The Estimate of Things lost.—

For so it falls out,

That what we have we prize not to the worth,
Whiles we enjoy it; but being lacked and lost,
Why then we rack the value; then we find
The virtue, that possession would not show us
Whiles it was ours.—Shakespeare.

Like birds, whose beauties languish, half concealed,
Till, mounted on the wing, their glossy plumes
Expanded, shine with azure, green, and gold;
How blessings brighten as they take their flight!—Young.

Farewell I did not know thy worth,

But thou art gone, and now ‘tis prized:

So angels walked unknown on earth,

But when they flew were recognised.

Thomas Hood.

’Tis only when they spring to heaven that angels
Reveal themselves to you; they sit all day
Beside you, and lie down at night by you,
Who care not for their presence, muse or sleep;
And all at once they leave you, and you know them.—Robert Browning.

Not to understand a treasure’s worth
Till time has stolen away the slighted good,
Is cause of half the poverty we feel,
And makes the world the wilderness it is.

Cowper.

Hebrews 12:3-8

3 For consider him that endured such contradiction of sinners against himself, lest ye be wearied and faint in your minds.

4 Ye have not yet resisted unto blood, striving against sin.

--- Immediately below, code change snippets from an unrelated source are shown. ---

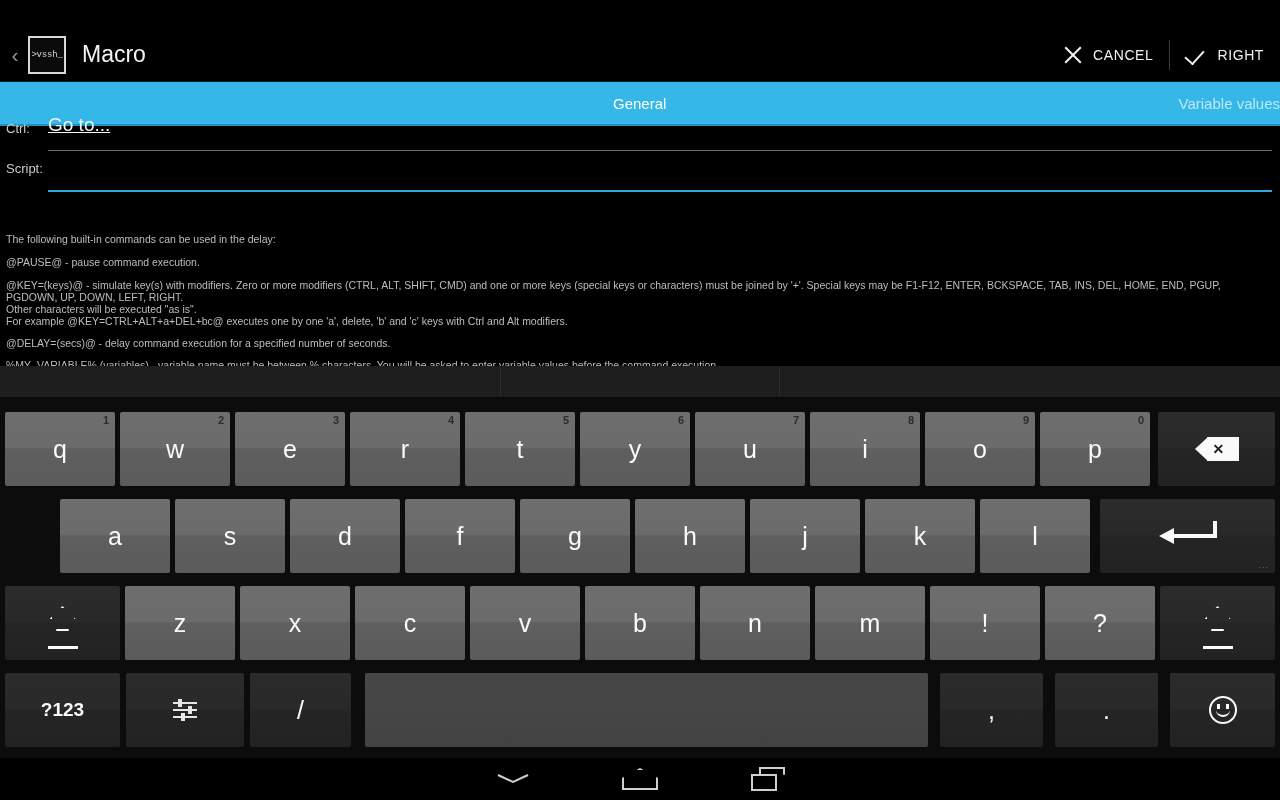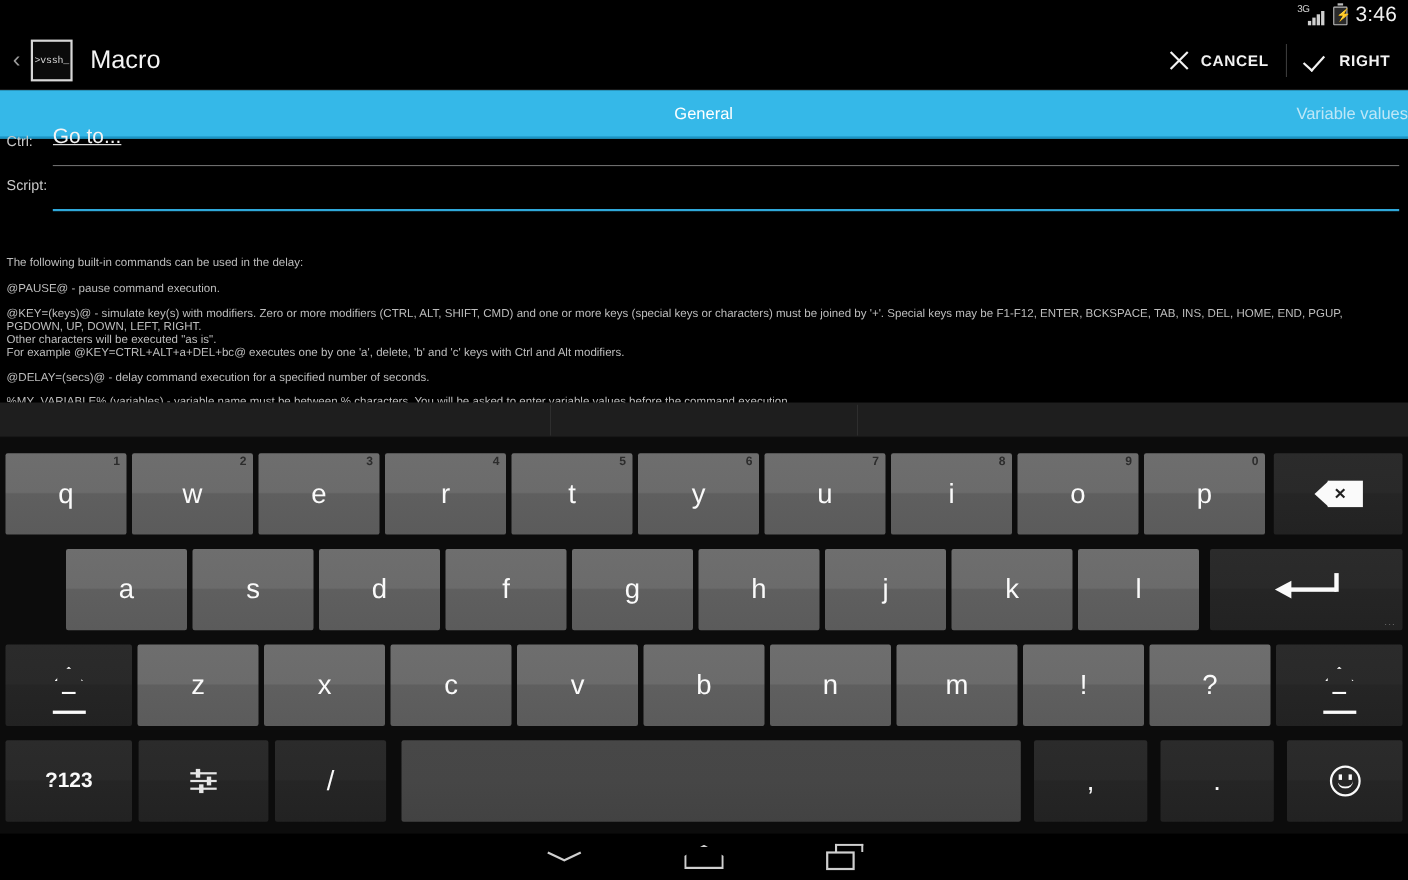--- a/index.html
+++ b/index.html
@@ -59,21 +59,21 @@
   .app-icon span {
     font-family: "Liberation Mono", monospace; font-size: 9px; color: #d6d6d6;
     letter-spacing: -0.2px;
   }
   .ab-title { margin-left: 16px; font-size: 23px; color: #f4f4f4; }
   .ab-actions { margin-left: auto; display: flex; align-items: center; height: 54px; }
   .ab-btn {
     display: flex; align-items: center; gap: 9px; padding: 0 16px; height: 54px;
     color: #f2f2f2;
   }
-  .ab-btn .lab { font-size: 14px; font-weight: bold; letter-spacing: 0.6px; }
+  .ab-btn .lab { font-size: 14px; font-weight: normal; letter-spacing: 0.6px; }
   .ab-sep { width: 1px; height: 30px; background: #3a3a3a; }
   .ico-x, .ico-chk { width: 22px; height: 22px; position: relative; }
   .ico-x::before, .ico-x::after {
     content: ""; position: absolute; left: 0; top: 10px; width: 22px; height: 2px;
     background: #f2f2f2;
   }
   .ico-x::before { transform: rotate(45deg); }
   .ico-x::after { transform: rotate(-45deg); }
   .ico-chk::before {
     content: ""; position: absolute; left: 3px; top: 2px; width: 9px; height: 16px;
@@ -245,33 +245,20 @@
   .n-rec .r2 {
     position: absolute; right: 0; top: 0; width: 26px; height: 17px;
     border: 2px solid #cfcfcf; border-bottom: none; clip-path: inset(0 0 55% 0);
   }
 </style>
 </head>
 <body>
 
 <div class="screen">
 
-  <div class="statusbar">
-    <div class="sb-signal">
-      <div class="lbl">3G</div>
-      <div class="g g1"></div>
-        <div class="g g2"></div>
-        <div class="g g3"></div>
-        <div class="g g4"></div>
-    </div>
-    <div class="sb-batt">
-      <div class="bolt">⚡</div>
-    </div>
-    <div class="sb-time">3:46</div>
-  </div>
 
   <div class="actionbar">
     <div class="back-chev">‹</div>
     <div class="app-icon">
       <span>&gt;vssh_</span>
     </div>
     <div class="ab-title">Macro</div>
     <div class="ab-actions">
       <div class="ab-btn">
         <div class="ico-x"></div>

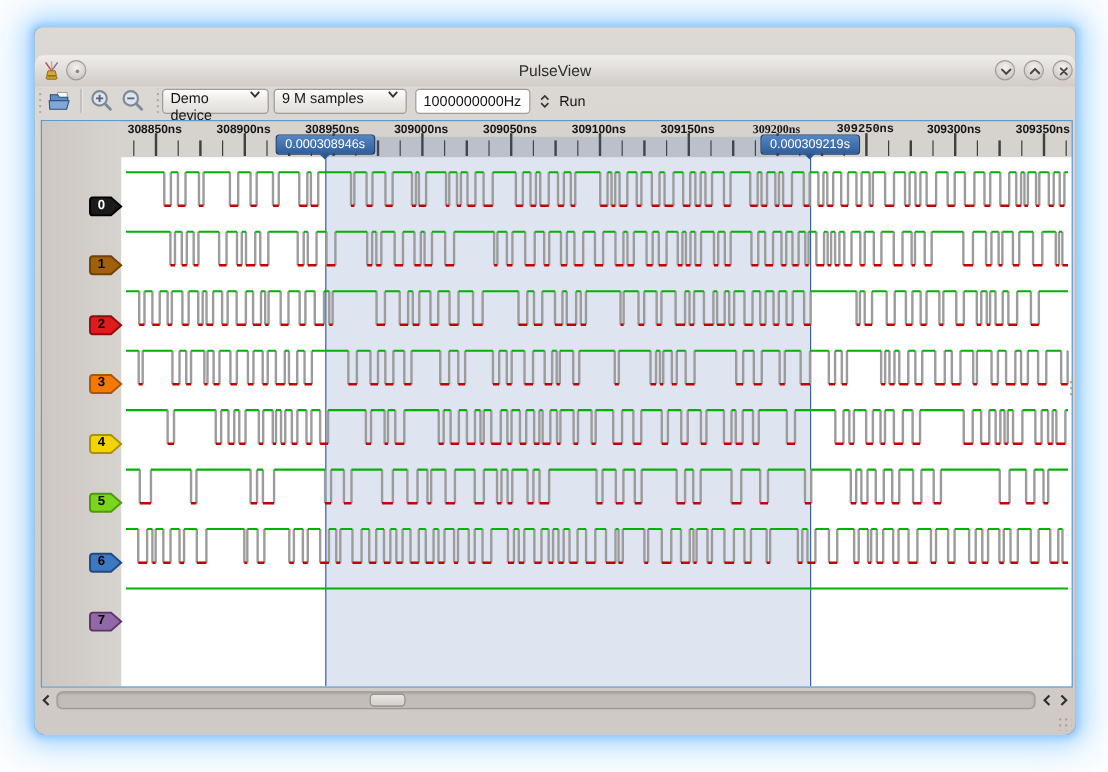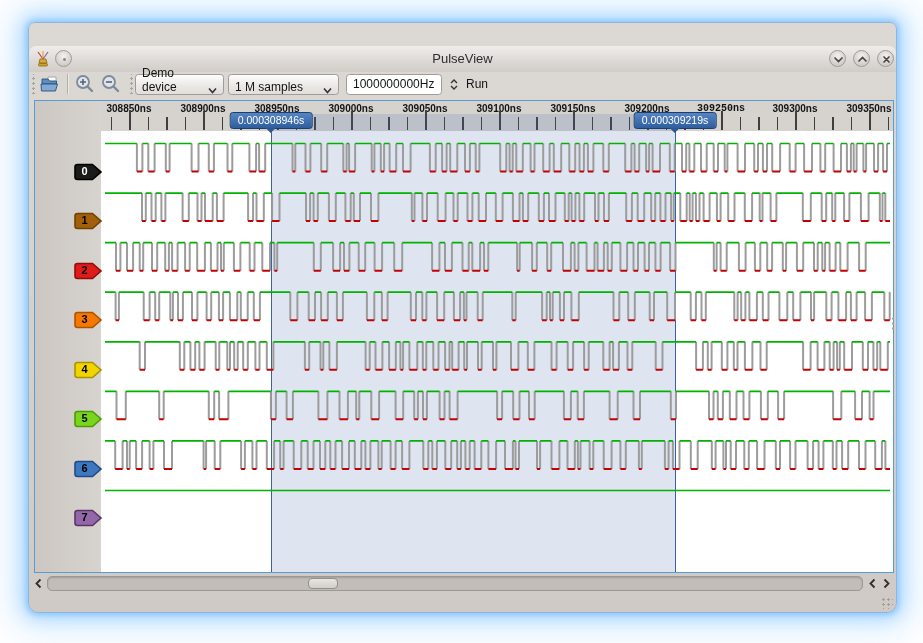--- a/index.html
+++ b/index.html
@@ -49,21 +49,21 @@
   
   .toolbar{position:absolute;left:0;top:47px;right:0;height:28px;display:flex;align-items:center;}
   .tool-handle{width:6px;height:20px;margin:0 1px;
     background-image:radial-gradient(circle,#a7a29c 1px,rgba(0,0,0,0) 1.3px);
     background-size:5px 5px;background-position:1px 2px;}
   .tool-sep{width:1px;height:20px;background:#b3aea9;box-shadow:1px 0 0 #ece9e6;margin:0 4px;}
   .tool-btn{width:26px;height:24px;display:flex;align-items:center;justify-content:center;border-radius:3px;}
   .combo{
     height:21px;border:1px solid #a19c97;border-radius:3.5px;
     background:linear-gradient(#fdfdfc,#eae7e4 60%,#e2dedb);
-    display:flex;align-items:flex-end;font-size:12px;color:#141414;
+    display:flex;align-items:flex-start;font-size:12px;color:#141414;
     padding:0 6px;box-sizing:border-box;
   }
   .combo .chev{margin-left:10px;display:flex;}
   .spinbox{
     height:21px;border:1px solid #a19c97;border-radius:3.5px;background:#ffffff;
     display:flex;align-items:center;font-size:12px;color:#141414;
     padding:0 4px 0 6px;box-sizing:border-box;gap:10px;
   }
   .spin-arrows{display:flex;flex-direction:column;margin-left:6px;gap:1px;}
   .run-btn{font-size:12px;color:#141414;padding:4px 8px;border-radius:3px;}
@@ -177,21 +177,21 @@
     <div class="tool-handle" style="margin-left:4px"></div>
     <div class="combo" style="width:89px">
       <span>Demo device</span>
       <span class="chev" style="margin-left:auto">
         <svg width="9" height="7" viewBox="0 0 9 7">
             <polyline points="1,1.5 4.5,5.5 8,1.5" fill="none" stroke="#333" stroke-width="1.6"></polyline>
           </svg>
       </span>
     </div>
     <div class="combo" style="width:111px;margin-left:4px">
-      <span>1 M samples</span>
+      <span>9 M samples</span>
       <span class="chev" style="margin-left:auto">
         <svg width="9" height="7" viewBox="0 0 9 7">
             <polyline points="1,1.5 4.5,5.5 8,1.5" fill="none" stroke="#333" stroke-width="1.6"></polyline>
           </svg>
       </span>
     </div>
     <div class="spinbox" style="width:96px;margin-left:7px">
       <span>1000000000Hz</span>
       <span class="spin-arrows">
         <svg width="8" height="5" viewBox="0 0 8 5">
@@ -209,21 +209,21 @@
     <div class="gutter"></div>
     <div class="wavebg"></div>
     <div class="ruler">
         <div class="ruler-label" style="left: 94px;">308850ns</div>
         <div class="ruler-label" style="left: 168px;">308900ns</div>
         <div class="ruler-label" style="left: 242px;">308950ns</div>
         <div class="ruler-label" style="left: 316px;">309000ns</div>
         <div class="ruler-label" style="left: 390px;">309050ns</div>
         <div class="ruler-label" style="left: 464px;">309100ns</div>
         <div class="ruler-label" style="left: 538px;">309150ns</div>
-        <div class="ruler-label" style="left: 612px;">309200ns</div>
+        <div class="ruler-label" style="left: 612px; font-family: Liberation Serif, serif;">309200ns</div>
         <div class="ruler-label" style="left: 686px; font-family: Liberation Mono, monospace;">309250ns</div>
         <div class="ruler-label" style="left: 760px;">309300ns</div>
         <div class="ruler-label" style="left: 834px;">309350ns</div>
         <div class="tick minor" style="left: 75.5px;"></div>
         <div class="tick major" style="left: 94px;"></div>
         <div class="tick minor" style="left: 112.5px;"></div>
         <div class="tick minor" style="left: 131px;"></div>
         <div class="tick minor" style="left: 149.5px;"></div>
         <div class="tick major" style="left: 168px;"></div>
         <div class="tick minor" style="left: 186.5px;"></div>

5 And ye have forgotten the exhortation which speaketh unto you as unto children, My son, despise not thou the chastening of the Lord, nor faint when thou art rebuked of him:

6 For whom the Lord loveth he chasteneth, and scourgeth every son whom he receiveth.

7 If ye endure chastening, God dealeth with you as with sons; for what son is he whom the father chasteneth not?

8 But if ye be without chastisement, whereof all are partakers, then are ye bastards, and not sons.